Having in mind the lack of an "advanced", multiple-criteria enabled, search API / mechanism by DSpace, we thought it would be interesting and perhaps useful to write a test scraper that could submit queries to a DSpace repository and fetch the search results through its website. So, we built a simple, DOM-based, extraction rule (wrapper) with the DEiXTo GUI tool and then wrote a short DEiXToBot-based script that submits a sample query to Psepheda (the IR of University of Macedonia) and scrapes the results returned. The following picture illustrates the 10 first results for a sample query by title.

To get a better idea of how a Perl, DEiXToBot-based script works, below you can find the code that scrapes the 10 first items containing "programming" in title. The pattern used captures five metadata fields: detailed URL, title, date, authors and supervisor, and prints them on the screen. Of course this script can be easily extended to submit user specified queries as well as navigate through all the result pages by following the Next page link ("επόμενη" is the inner text of this link in Greek).

use DEiXToBot;
use Encode;
my $agent = DEiXToBot->new();
$agent->get('http://dspace.lib.uom.gr/simple-search?query=((title:programming))');
$agent->load_pattern('dspace_pattern.xml');
$agent->ignore_tags( [ 'em' ] );
$agent->build_dom();
$agent->extract_content();
for my $record (@{$agent->records}) {
    print encode_utf8(join("\n",@{$record})),"\n\n";
}

DEiXToBot is written is Perl, thus it is portable and can run on multiple operating systems provided you have all the prerequisite Perl modules installed. You can download the lines of code given above along with the necessary pattern by clicking here. This short script serves as a good, simple example for utilizing the power and flexibility of DEiXToBot (a Mechanize agent object, essentially a browser emulator, which is able to execute patterns/ extraction rules previously built with the GUI tool).

Generally, IRs have huge potential and in the next few years they are expected to play an increasingly important role in storing and preserving digital content, academic or not. By the way, a great federated search engine harvesting numerous Greek digital libraries and institutional repositories is openarchives.gr which is mostly based upon OAI-PMH. It harnesses innovative technologies and has grown a lot since 2006 when it was first launched.

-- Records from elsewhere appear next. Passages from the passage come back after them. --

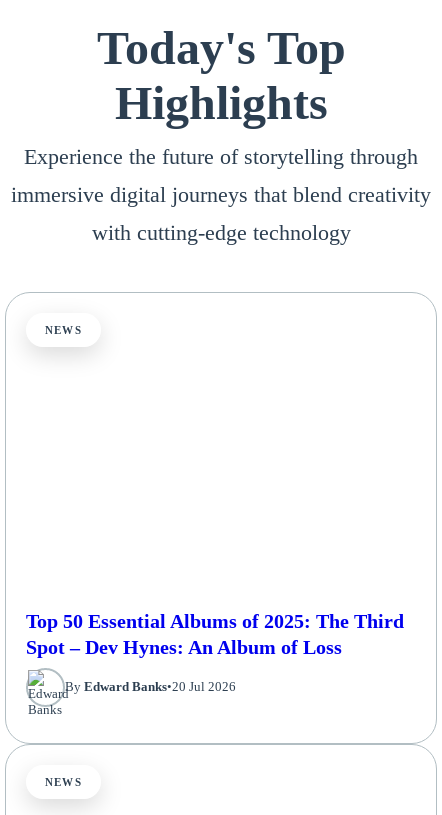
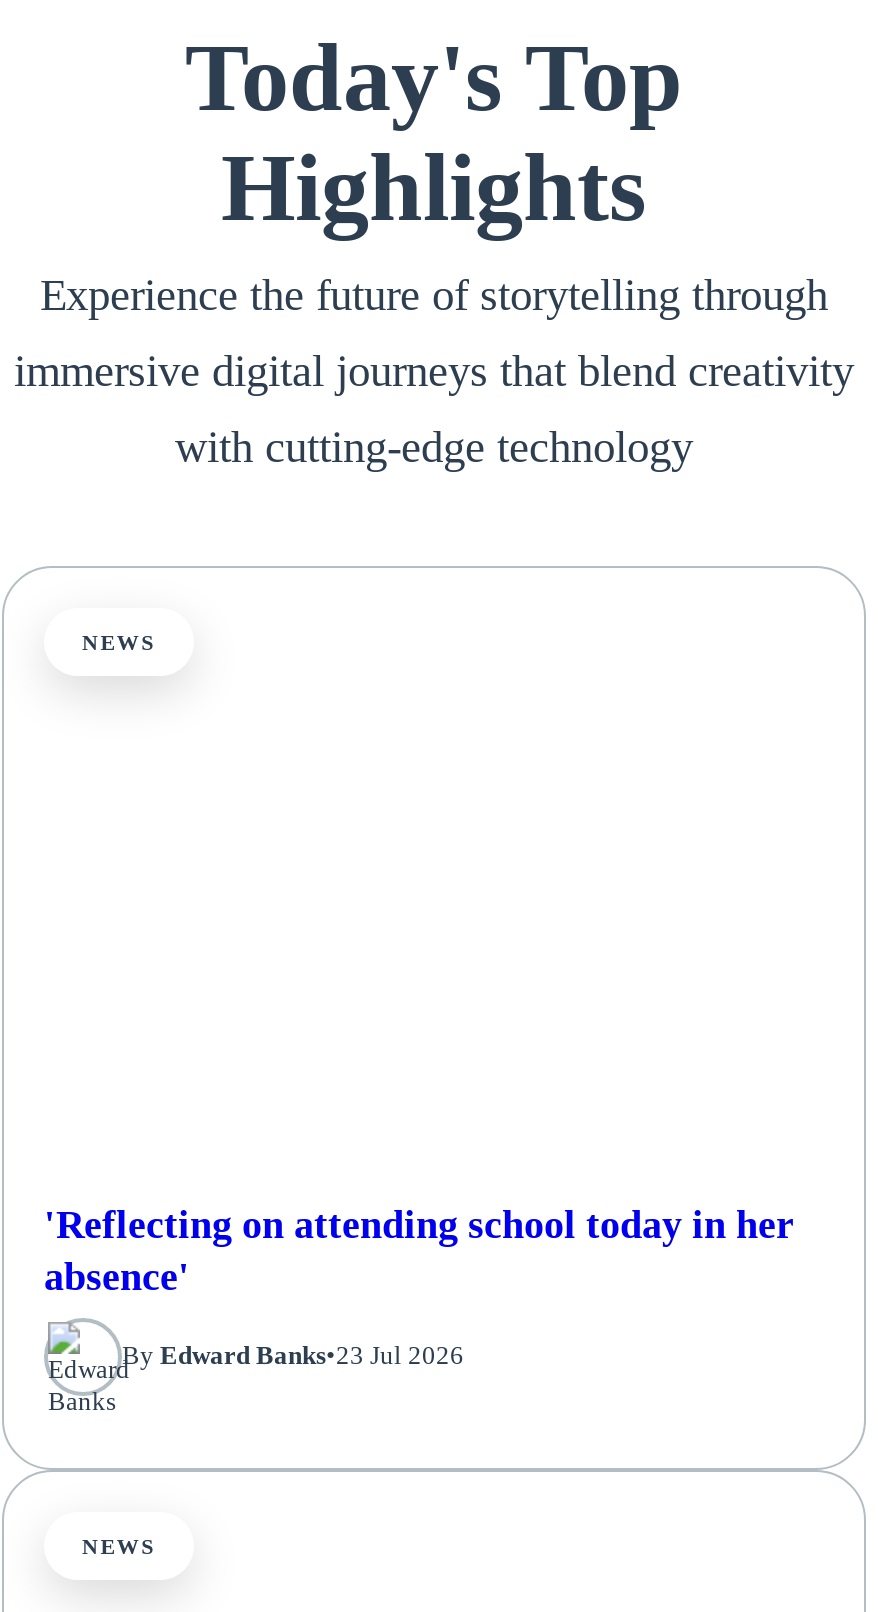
- Top 50 Essential Albums of 2025: The Third
- Spot – Dev Hynes: An Album of Loss
+ 'Reflecting on attending school today in her
+ absence'

- By Edward Banks•20 Jul 2026
+ By Edward Banks•23 Jul 2026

Last but not least, DEiXTo was used quite long ago by "Pantou", the federated search engine of the University of Macedonia, in order to scrape (in real time) multiple online resources simultaneously via their web interface/ site. It is worth noting that a predecessor of the current DEiXToBot module, back in 2007, was included in the official dbWiz distribution, a remarkable, open source, federated search software package upon which pantou was built.